Sans doute faut-il préciser, avant de mesurer les changements observables dans les fonctions du paradoxe, que sa fréquence a connu d’importantes variations. L’écart est en effet considérable entre les tout premiers ouvrages, où le nombre de séquences paradoxales reste assez faible, et la période où il culmine, qui va des Amis inconnus à Oublieuse mémoire, tandis qu’entre ces deux extrêmes, Gravitations et Le Corps tragique possèdent également un réseau de paradoxes d’une densité à coup sûr significative. Ces variations n’ont toutefois pas d’effet sur toutes les fonctions définies plus haut et certains types de séquences traversent toute l’oeuvre en gardant à peu près la même importance. Tel est le cas des paradoxes humoristiques et fantaisistes et, à quelques nuances près, de ceux qui renversent les leçons de l’expérience1812. En revanche, les fonctions emphatique et intégratrice ne deviennent vraiment actives qu’à partir des Amis inconnus et atteignent leur apogée dans 1939-1945 et Oublieuse mémoire.
Pour ce qui concerne la quête de l’unité, il convient de distinguer trois phases pour mieux percevoir les évolutions : celle où les paradoxes témoignent des causes et des motivations de cette recherche, celle où l’univers poétique se structure de façon à la rendre possible et enfin une troisième, où s’exprime une tension explicite vers l’unité, voire une tentative avérée de conciliation.
Le nombre d’énoncés justifiant la quête de l’unité par la coupure, le manque ou l’inadéquation culmine dans Gravitations, Les Amis inconnus et La Fable du monde, mais dans ces recueils, l’essentiel est ailleurs. Il réside dans l’équilibre qui règne entre ces aspirations à l’unité motivées par l’incomplétude ou le hiatus et les tentatives de réparation. À partir de 1939-1945, en revanche, les formes conciliatrices l’emporteront très largement sur les manifestations de la rupture et du manque, comme si la recherche de l’unité pouvait alors se dispenser d’afficher ses justifications.
Quant à la fonction structurante, elle prévaut de Gravitations aux Amis inconnus. Ensuite, son importance relative décroît. À partir de La Fable du monde, les différentes formes de conciliation abondent. Il s’ensuit que dans l’ensemble, fonctions structurante et conciliatrice s’équivalent dans la deuxième moitié de l’oeuvre, sauf dans L’Escalier, où la recherche de l’unité s’affaiblit face à un sentiment croissant de ‘« dégradation permanente »’ 1813.
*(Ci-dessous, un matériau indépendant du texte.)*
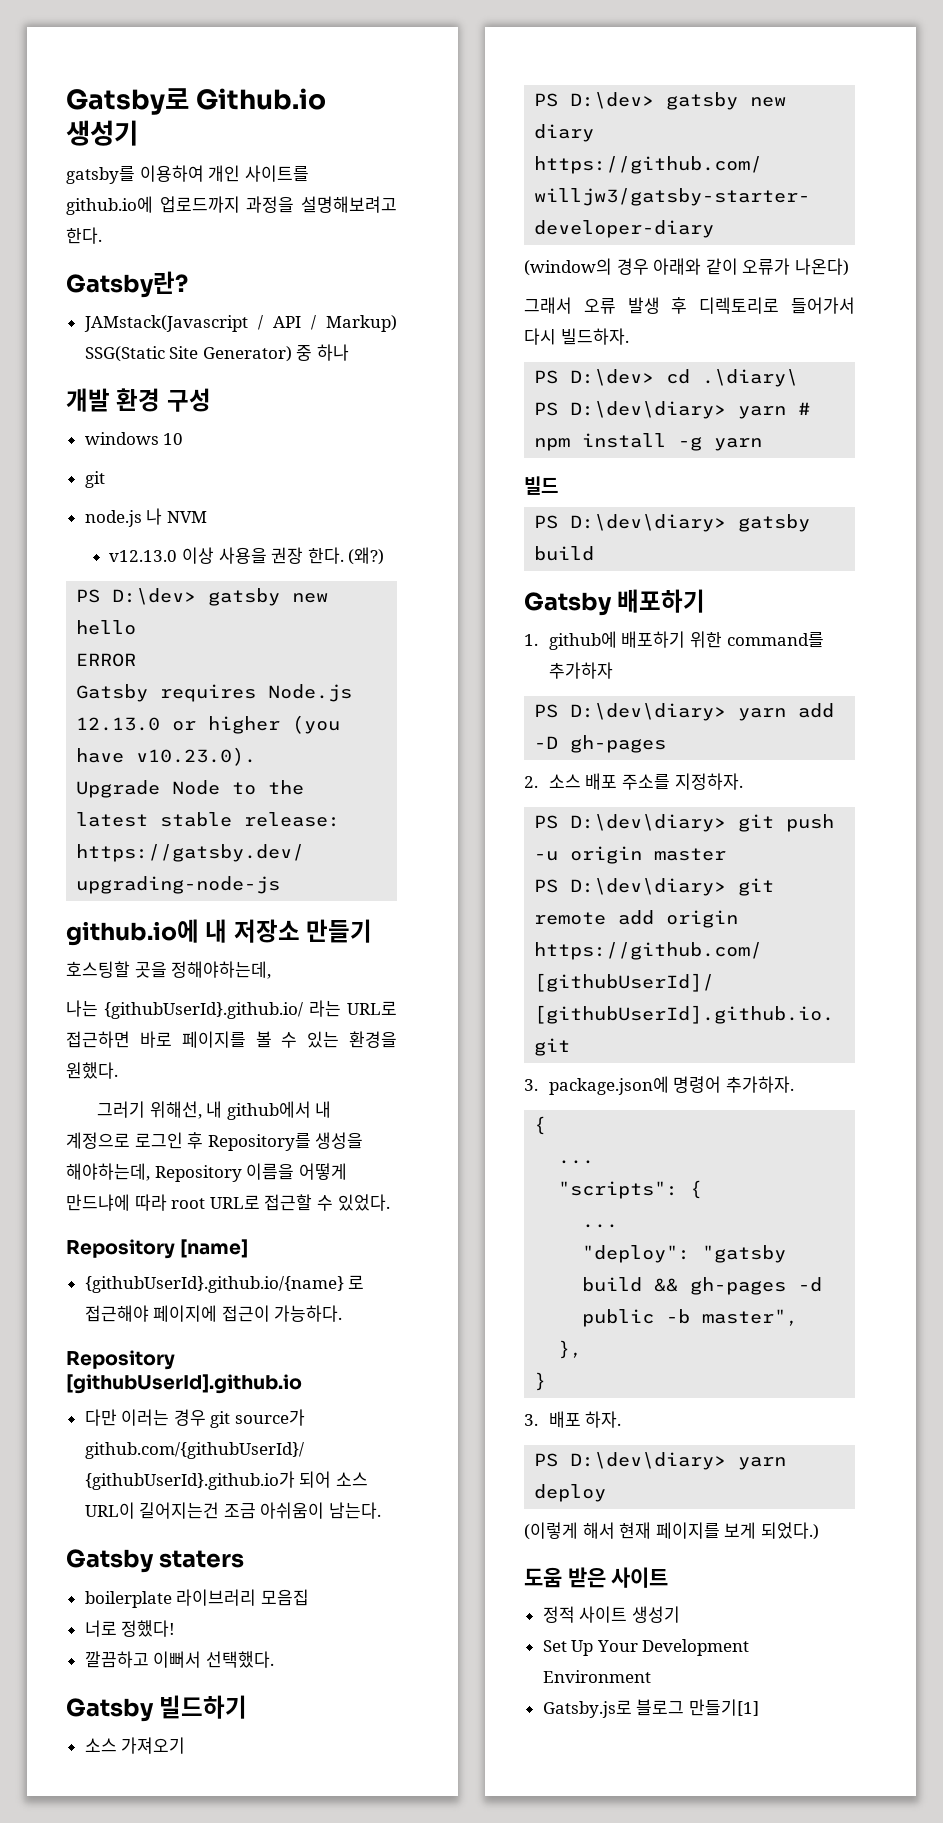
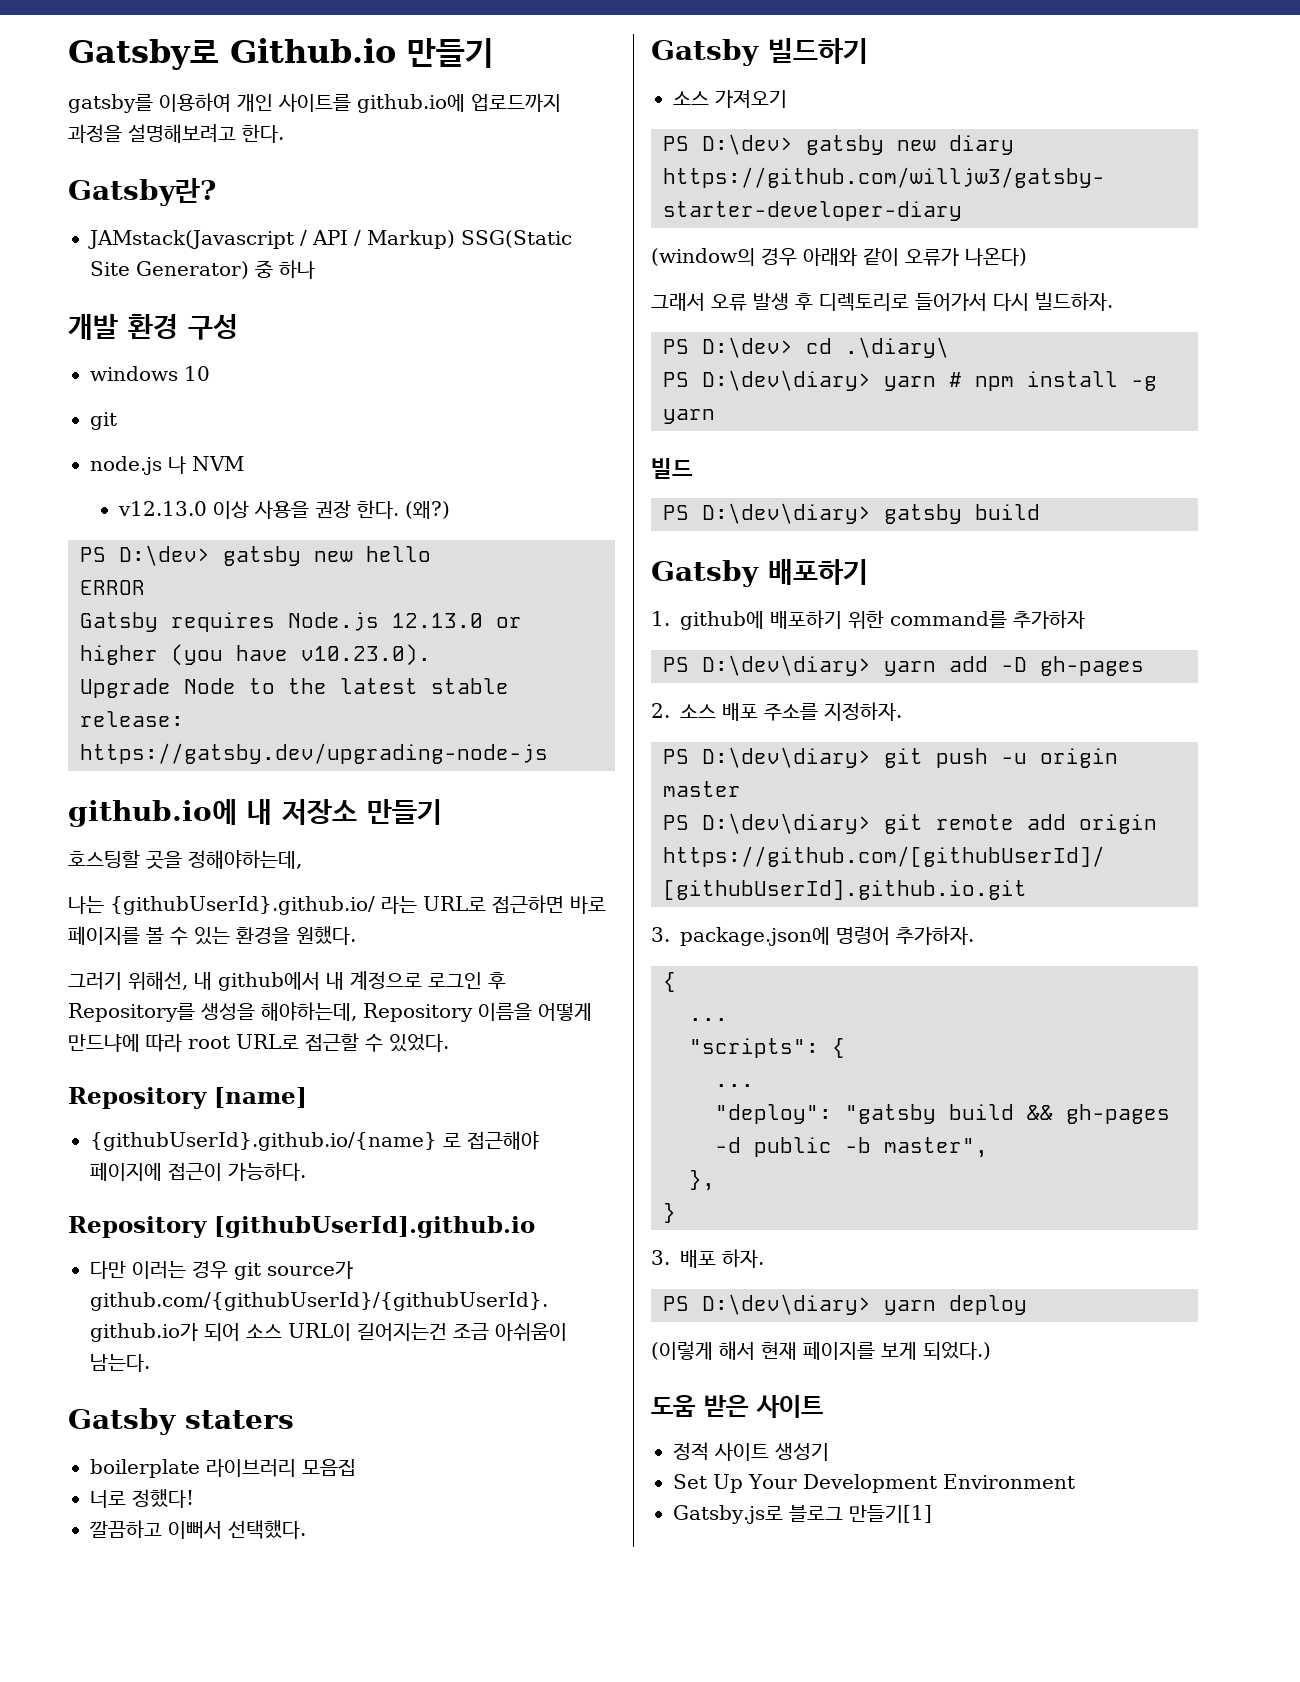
- Gatsby로 Github.io 생성기
+ Gatsby로 Github.io 만들기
On voit que les variations fonctionnelles du paradoxe nous renseignent sur l’évolution des enjeux fondamentaux de l’écriture poétique. Si aucune tendance nette ne se dessine dans les premiers recueils, il s’avère ensuite essentiel, dans Gravitations et jusqu’à La Fable du monde, de construire un univers original, autonome, radicalement dépris des modèles « ‘réalistes’ ». D’autre part, la conquête de l’unité, jusque-là au second plan, devient primordiale à partir de La Fable du monde 1814. Ensuite, les tentations démiurgiques seront généralement contrebalancées par la recherche de l’unité, au service de laquelle se mettra alors volontiers la logique structurante du paradoxe. Quant à la lente montée, après Gravitations, des formules à valeur emphatique ou intégratrice, appelées à devenir très abondantes dans La Fable du monde et plus encore dans 1939-1945, elle révèle elle aussi un déplacement des enjeux aux dépens de la fonction structurante. Il apparaît alors qu’à tous les niveaux, des figures de surface aux plus audacieuses, le primat est accordé à la quête de l’unité.
Certes, la fréquence de ces formules qui s’en prennent aux données immédiates et empiriques s’élève dans Les Amis inconnus, La Fable du monde et 1939-1945 avant de retrouver son étiage pour remonter quelque peu dans le dernier recueil, mais ces variations restent limitées et il serait hasardeux de les interpréter.
Michel Collot, Pléiade, Notice de L’Escalier, p. 997.
Il apparaît donc que ce recueil, situé au point de rencontre de deux tendances fondamentales, joue dans l’histoire de l’oeuvre un rôle charnière.